### EXERCISE DESCRIPTION
Count every line in the following entries that holds the word "Children". Only the number should be given.

TASK INPUTS: Begin

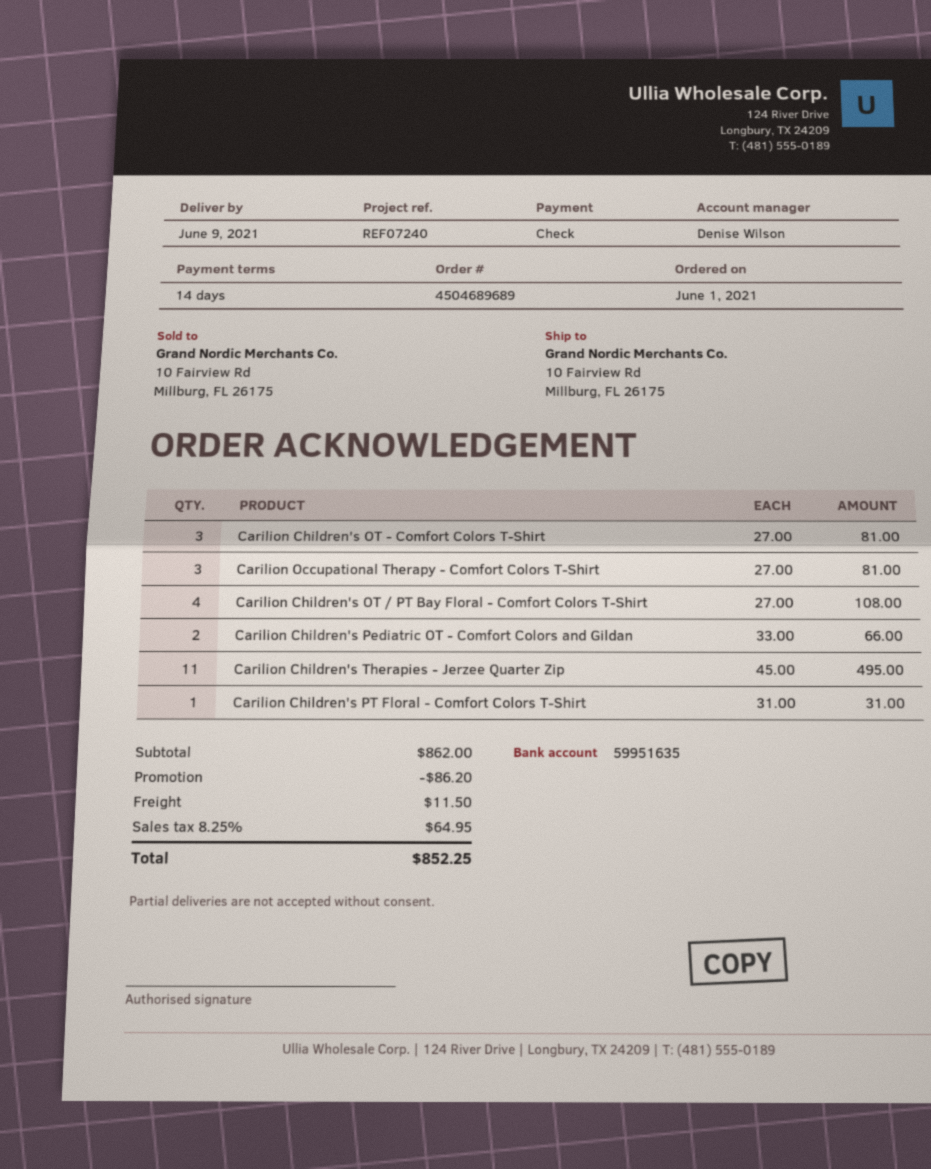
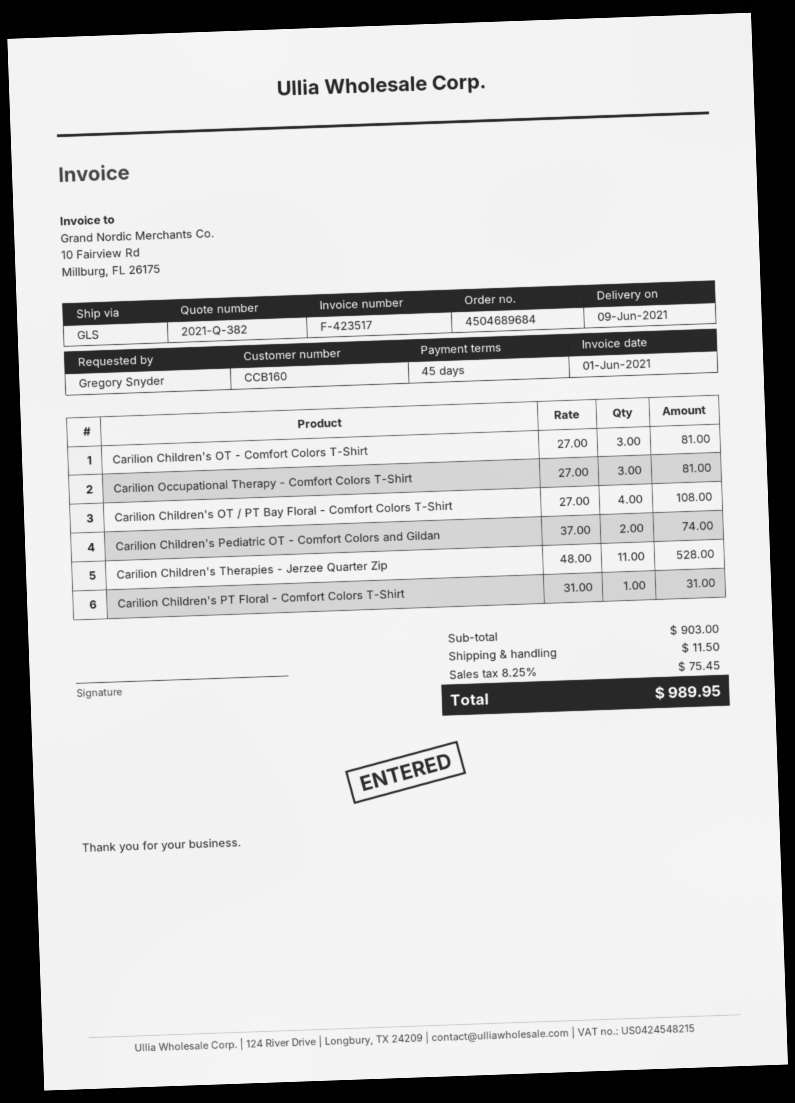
order number: 4504689689 -> 4504689684
payment terms: 14 days -> 45 days
Carilion Children's Pediatric OT - Comfort Colors and Gildan: 2 x 33.00 = 66.00 -> 2 x 37.00 = 74.00
Carilion Children's Therapies - Jerzee Quarter Zip: 11 x 45.00 = 495.00 -> 11 x 48.00 = 528.00
subtotal: 862.00 -> 903.00
discount: 86.20 -> none
tax: 8.25% = 64.95 -> 8.25% = 75.45
total: 852.25 -> 989.95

TASK INPUTS: End

### SOLUTION TO THIS TASK
2